[Date Prev][Date Next][Thread Prev][Thread Next][Date Index][Thread Index]

Re: [PATCH V2 3/3] libxl/arm: Add handling of extended regions for DomU



On Fri, 10 Sep 2021, Oleksandr Tyshchenko wrote:
> From: Oleksandr Tyshchenko <oleksandr_tyshchenko@xxxxxxxx>
> 
> The extended region (safe range) is a region of guest physical
> address space which is unused and could be safely used to create
> grant/foreign mappings instead of wasting real RAM pages from
> the domain memory for establishing these mappings.
> 
> The extended regions are chosen at the domain creation time and
> advertised to it via "reg" property under hypervisor node in
> the guest device-tree.

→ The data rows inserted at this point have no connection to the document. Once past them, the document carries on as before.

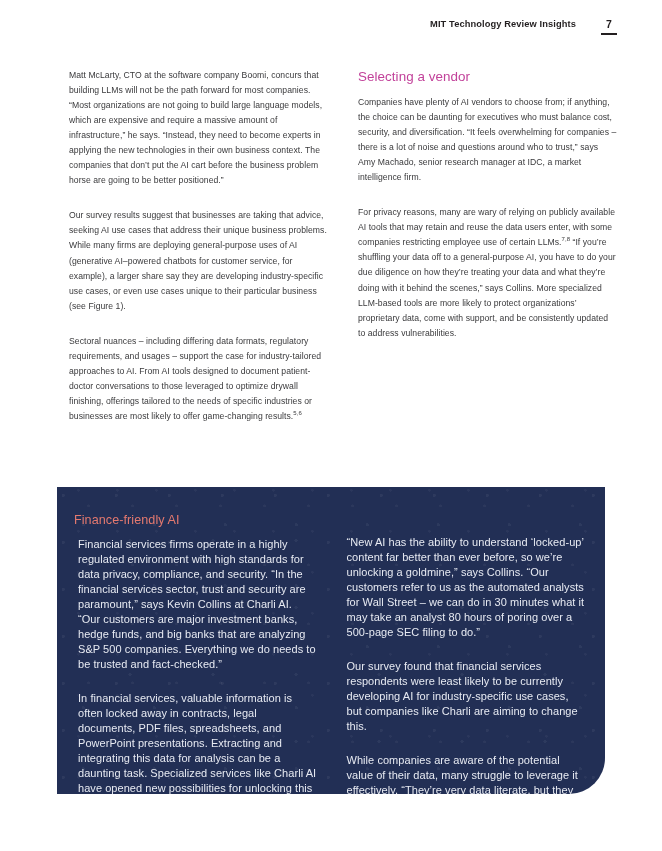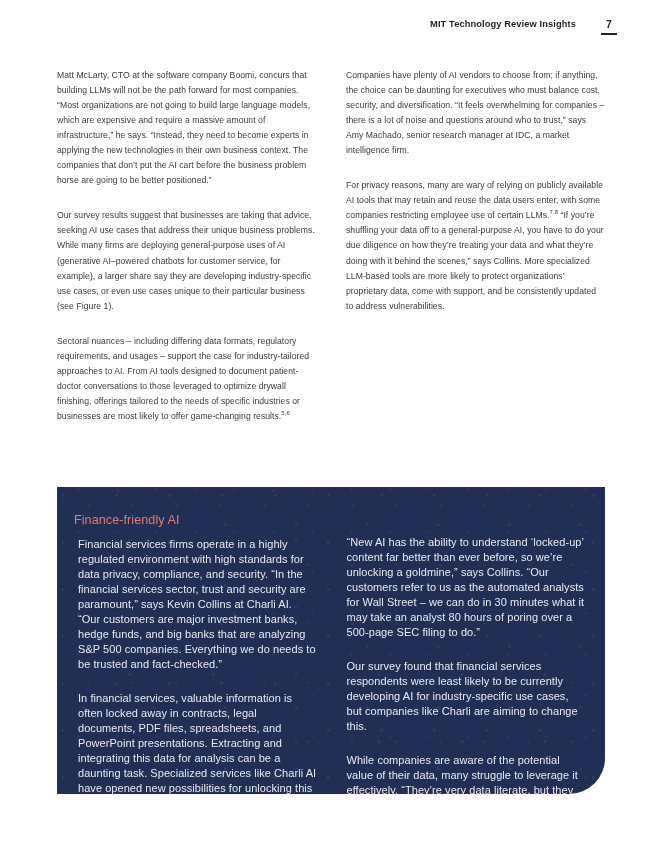--- a/index.html
+++ b/index.html
@@ -65,7 +65,7 @@
   .columns {
     position: absolute;
     top: 68px;
-    left: 57px;
+    left: 69px;
     width: 548px;
     display: flex;
     gap: 30px;

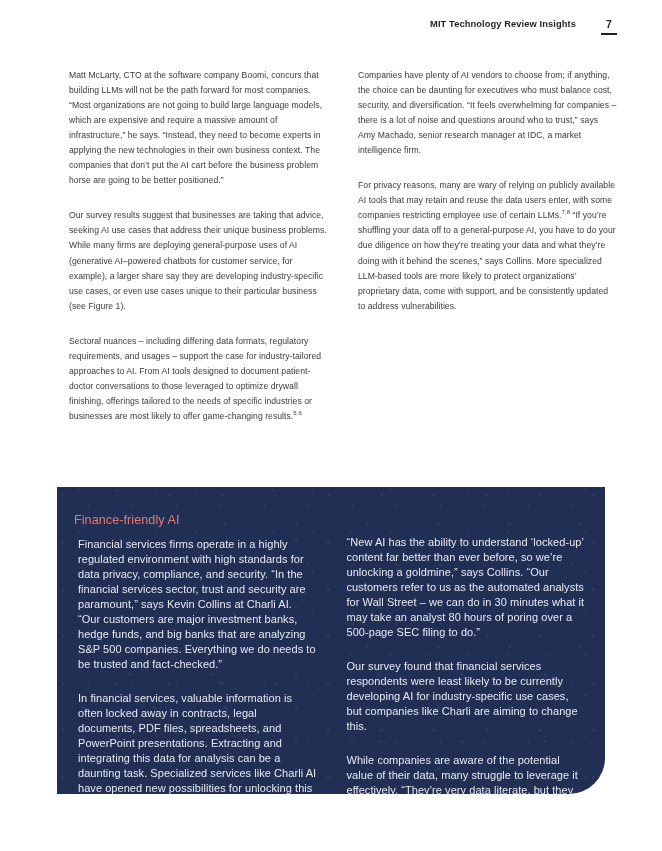--- a/index.html
+++ b/index.html
@@ -173,6 +173,7 @@
     </div>
 
     <div class="col">
+      <h2 class="section-heading">Selecting a vendor</h2>
       <p class="body-text">Companies have plenty of AI vendors to choose from; if anything, the choice can be daunting for executives who must balance cost, security, and diversification. “It feels overwhelming for companies – there is a lot of noise and questions around who to trust,” says Amy Machado, senior research manager at IDC, a market intelligence firm.</p>
       <p class="body-text"><span>For privacy reasons, many are wary of relying on publicly available AI tools that may retain and reuse the data users enter, with some companies restricting employee use of certain LLMs.</span><sup>7,8</sup><span> “If you’re shuffling your data off to a general-purpose AI, you have to do your due diligence on how they’re treating your data and what they’re doing with it behind the scenes,” says Collins. More specialized LLM-based tools are more likely to protect organizations’ proprietary data, come with support, and be consistently updated to address vulnerabilities.</span></p>
     </div>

As region 0 is reserved for grant table
> space (always present), the indexes for extended regions are 1...N.
> If extended regions could not be allocated for some reason,
> Xen doesn't fail and behaves as usual, so only inserts region 0.
> 
> Please note the following limitations:
> - The extended region feature is only supported for 64-bit domain.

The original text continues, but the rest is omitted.